(Itemized modification records)
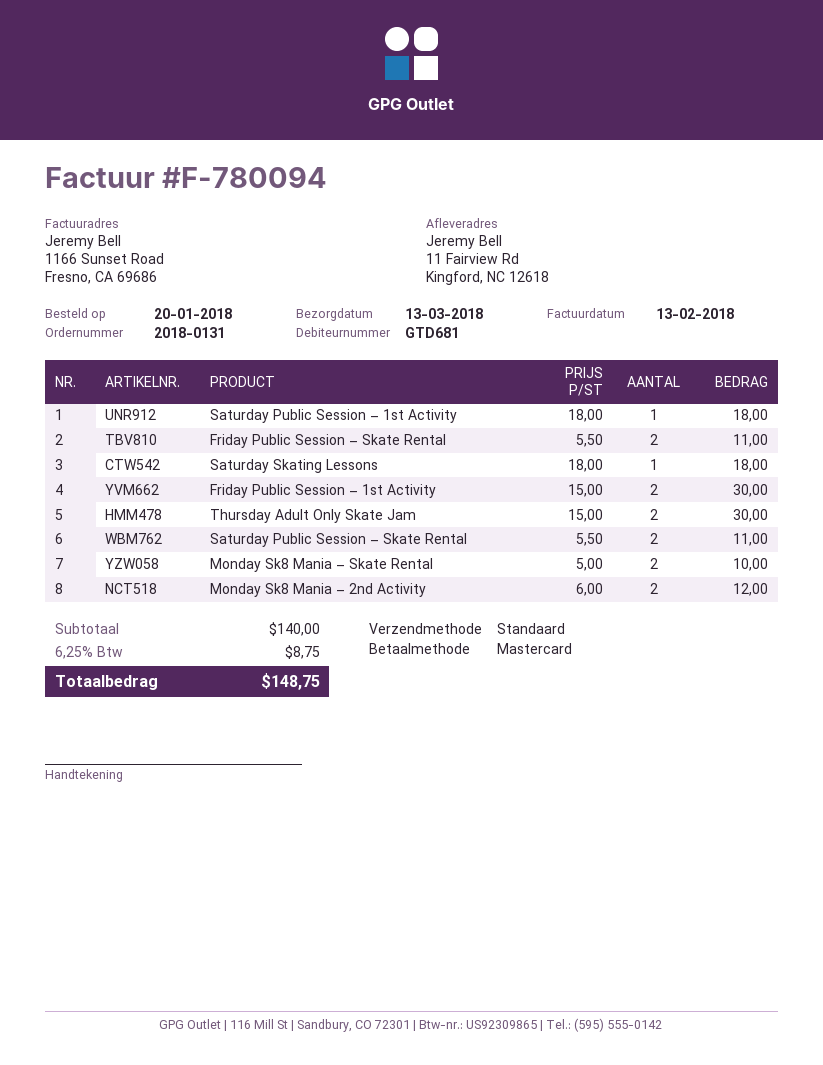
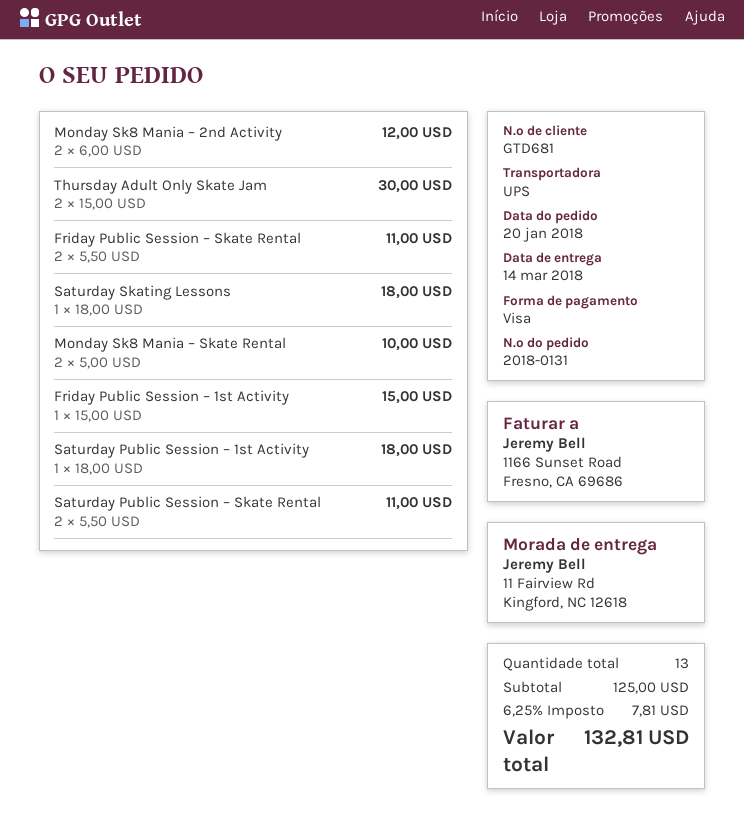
delivery date: 2018-03-13 -> 2018-03-14
payment method: Mastercard -> Visa
shipping method: standard -> UPS
Friday Public Session – 1st Activity: 2 x 15.00 = 30.00 -> 1 x 15.00 = 15.00
subtotal: 140.00 -> 125.00
tax: 6.25% = 8.75 -> 6.25% = 7.81
total: 148.75 -> 132.81

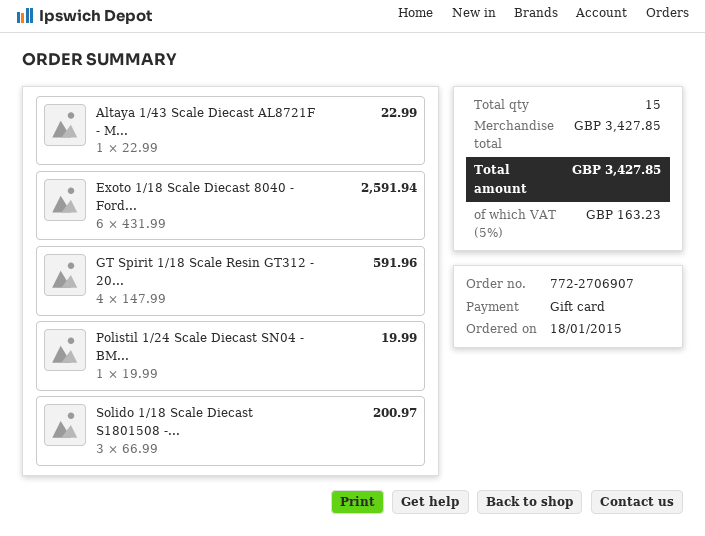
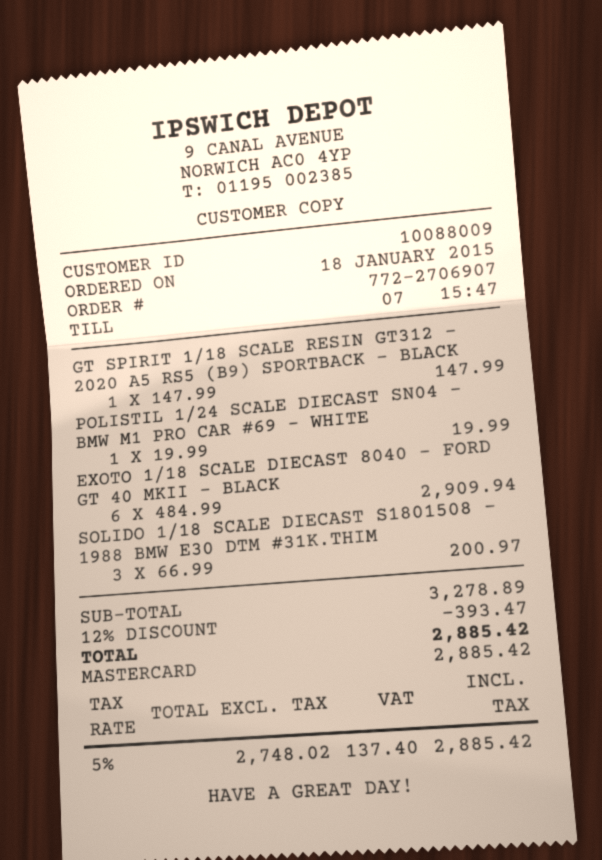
payment method: gift card -> Mastercard
Altaya 1/43 Scale Diecast AL8721F - M...: 1 x 22.99 = 22.99 -> none
Exoto 1/18 Scale Diecast 8040 - Ford...: 6 x 431.99 = 2591.94 -> 6 x 484.99 = 2909.94
GT Spirit 1/18 Scale Resin GT312 - 20...: 4 x 147.99 = 591.96 -> 1 x 147.99 = 147.99
subtotal: 3427.85 -> 3278.89
discount: none -> 12% = 393.47
tax: 5% = 163.23 -> 5% = 137.40
total: 3427.85 -> 2885.42

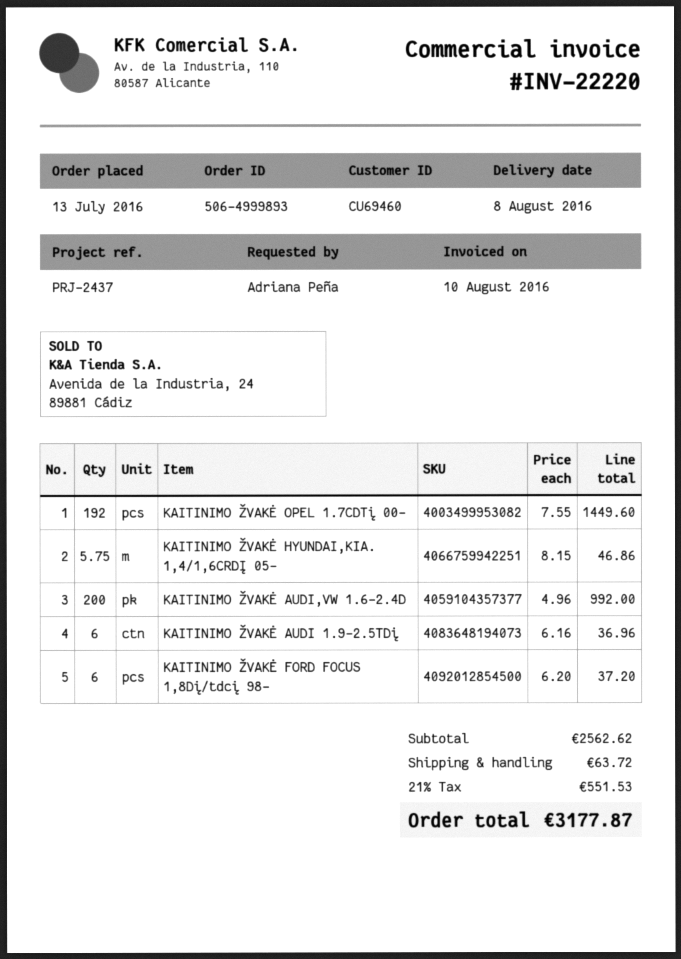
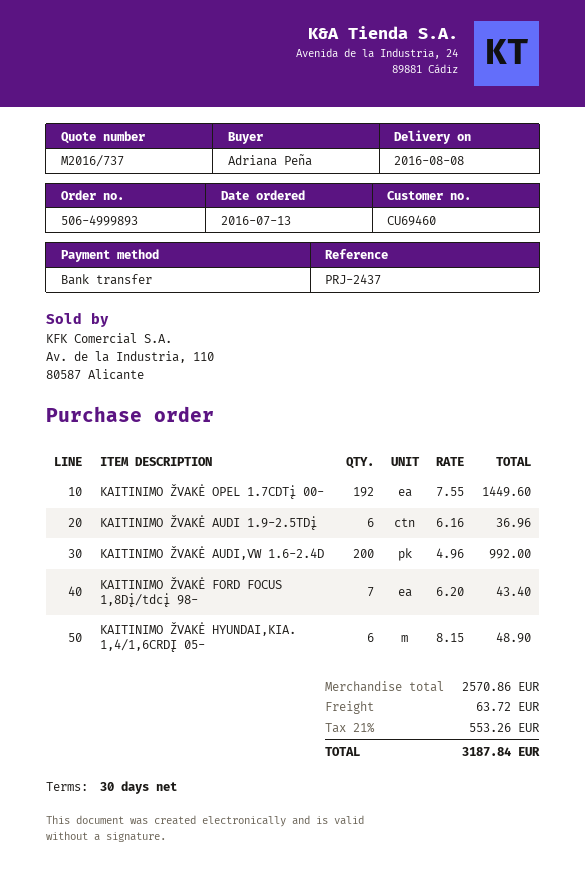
KAITINIMO ŽVAKĖ HYUNDAI,KIA. 1,4/1,6CRDĮ 05-: 5.75 x 8.15 = 46.86 -> 6 x 8.15 = 48.90
KAITINIMO ŽVAKĖ FORD FOCUS 1,8Dį/tdcį 98-: 6 x 6.20 = 37.20 -> 7 x 6.20 = 43.40
subtotal: 2562.62 -> 2570.86
tax: 21% = 551.53 -> 21% = 553.26
total: 3177.87 -> 3187.84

WORK REQUIRED: Out of the records above, please copy exactly the lines from the line with "shipping method: standard -> UPS" up to and including the line with "discount: none -> 12% = 393.47", minus the pictures.

OUTPUT FOR THIS EXERCISE:
shipping method: standard -> UPS
Friday Public Session – 1st Activity: 2 x 15.00 = 30.00 -> 1 x 15.00 = 15.00
subtotal: 140.00 -> 125.00
tax: 6.25% = 8.75 -> 6.25% = 7.81
total: 148.75 -> 132.81

payment method: gift card -> Mastercard
Altaya 1/43 Scale Diecast AL8721F - M...: 1 x 22.99 = 22.99 -> none
Exoto 1/18 Scale Diecast 8040 - Ford...: 6 x 431.99 = 2591.94 -> 6 x 484.99 = 2909.94
GT Spirit 1/18 Scale Resin GT312 - 20...: 4 x 147.99 = 591.96 -> 1 x 147.99 = 147.99
subtotal: 3427.85 -> 3278.89
discount: none -> 12% = 393.47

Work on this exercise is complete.